5 of 179 comments (clear)

  1. Who sez competition isn't good for consumers? by coreman · · Score: 4

    Well, if it wasn't for the rush to the magic number (and the record books) we never would have seen this so soon. Intel is going to be hard pressed to get their yields up to where they can keep up with AMD's deliveries. I think we're seeing the changing of the guard at this point where AMD takes over the market leadership role and is going to drive Intel's product development rather than the opposite as has been the case in the past. Even with the superior performance in a "mhz even" case for AMD, they haven't stood still to have to prove equivalent benchmarks, they've attacked Intel in the forum Intel chose, clock rates. Congrats to AMD! Lead on!

  2. Wow..... x86 alive and kinda kicking!!! by ndfa · · Score: 4

    Well its good to see that x86 based processors have hit the 1GHz mark. Now i am no expert on CPU's when I did computer architecture we studied the MIPS architecture and it was pretty clean (the subset we studied) and small....

    I would like to know what the clocks on many of your boxes are like. I am pretty sure Sun does not sell their Eu10K's based on the MHz rating of their CPU;s. Also, how about some info on the SGI boxes and others ? ?

    Also I find it interesting how marketing has made the MHz mark so freaking important that people spend 100's of dollars to get an extra 50 Mhz and then go and get IDE drives!!!

    In parting I have to say that i have been a fan of AMD for sometime... cant wait till i start working so i can actually afford a K7! GO AMD!!!
    and kudos to the Engineers there to be able to keep the x86 arch. going... as i recall it was called the "Golden Handcuff..big money for backward compatability with a backward technology"

    --
    Non-Deterministic Finite Automata
  3. Heh ZD benchmark. by TummyX · · Score: 4

    The latest benchmark utility from Ziff Davis, Content Creation, is described as a system-level, application-based benchmark. Using Adobe Photoshop 5.0, Adobe Premiere 5.1, Macromedia Director 7.0, DreamWeaver 2.0, Netscape Navigator 4.6, and Sonic Foundry's Sound Forge 4.5, CC Winstone 2000 applies stress on a system's CPU to determine real-world content creation performance.

    Heh, what better way to see how stressed a processor can get than to throw Netscape 4.x at it?

  4. Intel/AMD competition. by kwsNI · · Score: 4
    My question would be is, are AMD and Intel going for quality now (sorry, is AMD going for quality now?) or is this processor race all about the frequency it runs at...

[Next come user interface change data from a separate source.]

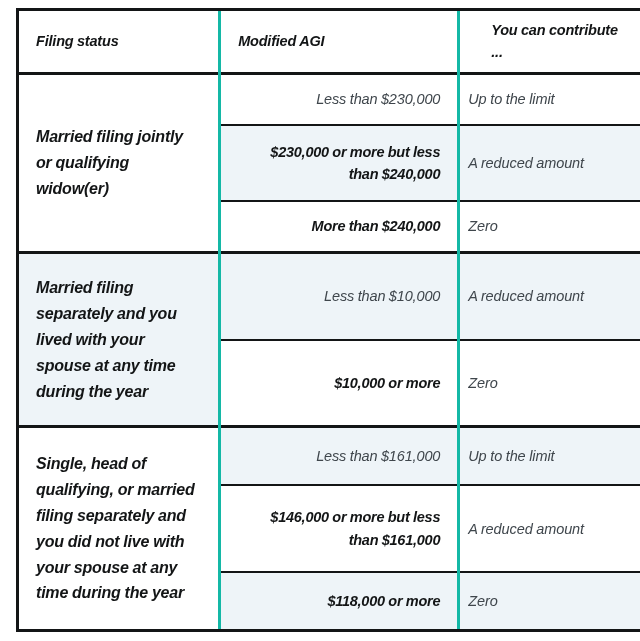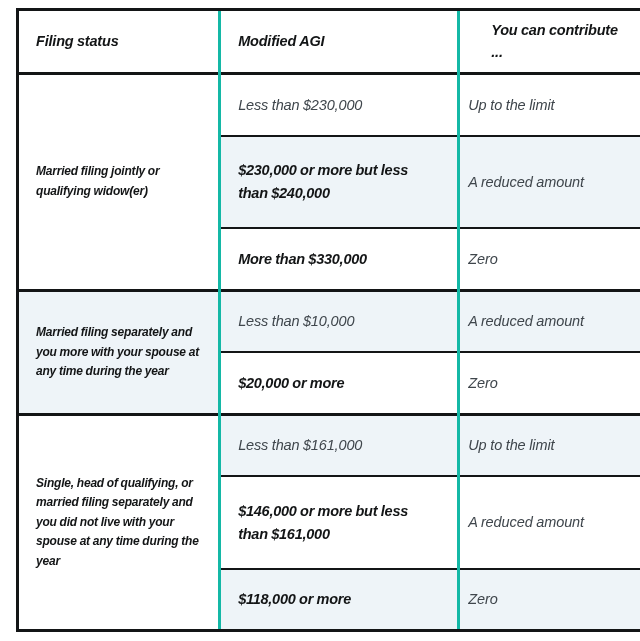--- a/index.html
+++ b/index.html
@@ -68,31 +68,32 @@
   
   .grp-top { border-top: 3px solid #131516; }
 
   
   .sub-top { border-top: 2.5px solid #131516; }
 
   
   td.col-status {
     font-weight: 700;
     color: #131516;
-    font-size: 12px;
+    font-size: 16px;
     line-height: 1.62;
     letter-spacing: -0.2px;
     vertical-align: middle;
     margin-left: 38px;
   }
 
   
   td.col-agi {
     color: #3f464c;
     font-weight: 400;
+    text-align: right;
   }
   td.col-agi.bold {
     color: #131516;
     font-weight: 700;
     letter-spacing: -0.25px;
   }
 
   
   td.col-contrib {
     color: #3f464c;
@@ -127,31 +128,31 @@
       <tr>
         <td rowspan="3" class="col-status plain grp-top">Married filing jointly or qualifying widow(er)</td>
         <td class="col-agi vsep-l plain grp-top">Less than $230,000</td>
         <td class="col-contrib vsep-l plain grp-top">Up to the limit</td>
       </tr>
       <tr>
         <td class="col-agi bold vsep-l shaded sub-top">$230,000 or more but less than $240,000</td>
         <td class="col-contrib vsep-l shaded sub-top">A reduced amount</td>
       </tr>
       <tr>
-        <td class="col-agi bold vsep-l plain sub-top">More than $330,000</td>
+        <td class="col-agi bold vsep-l plain sub-top">More than $240,000</td>
         <td class="col-contrib vsep-l plain sub-top">Zero</td>
       </tr>
 
       <tr>
-        <td rowspan="2" class="col-status shaded grp-top">Married filing separately and you more with your spouse at any time during the year</td>
+        <td rowspan="2" class="col-status shaded grp-top">Married filing separately and you lived with your spouse at any time during the year</td>
         <td class="col-agi vsep-l shaded grp-top">Less than $10,000</td>
         <td class="col-contrib vsep-l shaded grp-top">A reduced amount</td>
       </tr>
       <tr>
-        <td class="col-agi bold vsep-l plain sub-top">$20,000 or more</td>
+        <td class="col-agi bold vsep-l plain sub-top">$10,000 or more</td>
         <td class="col-contrib vsep-l plain sub-top">Zero</td>
       </tr>
 
       <tr>
         <td rowspan="3" class="col-status plain grp-top">Single, head of qualifying, or married filing separately and you did not live with your spouse at any time during the year</td>
         <td class="col-agi vsep-l shaded grp-top">Less than $161,000</td>
         <td class="col-contrib vsep-l shaded grp-top">Up to the limit</td>
       </tr>
       <tr>
         <td class="col-agi bold vsep-l plain sub-top">$146,000 or more but less than $161,000</td>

    The competition between Intel and AMD has been good on the one hand in that it has increased processor speed, encouraged new innovation and dropped the price of the processors down. But I'm starting to wonder how many corners AMD and Intel are cutting trying to one up each other. I think they've both gotton so absorbed with processor frequency that they forget the real benchmark of processors: How fast they run applications. There are other, non-x86 processors out there that would blow an Intel/AMD processor out of the water, even running at half the clock speed. So what if I have a bajillion-kagillion megahertz processor when my Palm Pilot runs faster.

    I think they need to start making the processors better, not faster. If they improve the quality of the CPU, the speed will come along naturally.

    kwsNI

  5. "MIS"informative, perhaps? by Frac · · Score: 5
    The Athlon beats the Coppermine, clock for clock, even when the L2 cache is running at 1/3 speed.

    As you can see here, the Athlon 800 delivered a severe can of whoop-ass to the Pentium III 800 (both 133 and 100 bus speeds). And the following two points can be observed:

    1) The Athlon 800 has the same cache divider as the Athlon 1Ghz.
    2) The performance of the Athlon does not "severely lag" behind the Pentium, and in fact, it's a whole lot faster!

    expect the Athlon to significantly lag the PIII at the same speed

    Dude, either you work for Intel (FUD anyone?), or you better have some concrete information to back up your outrageous claims.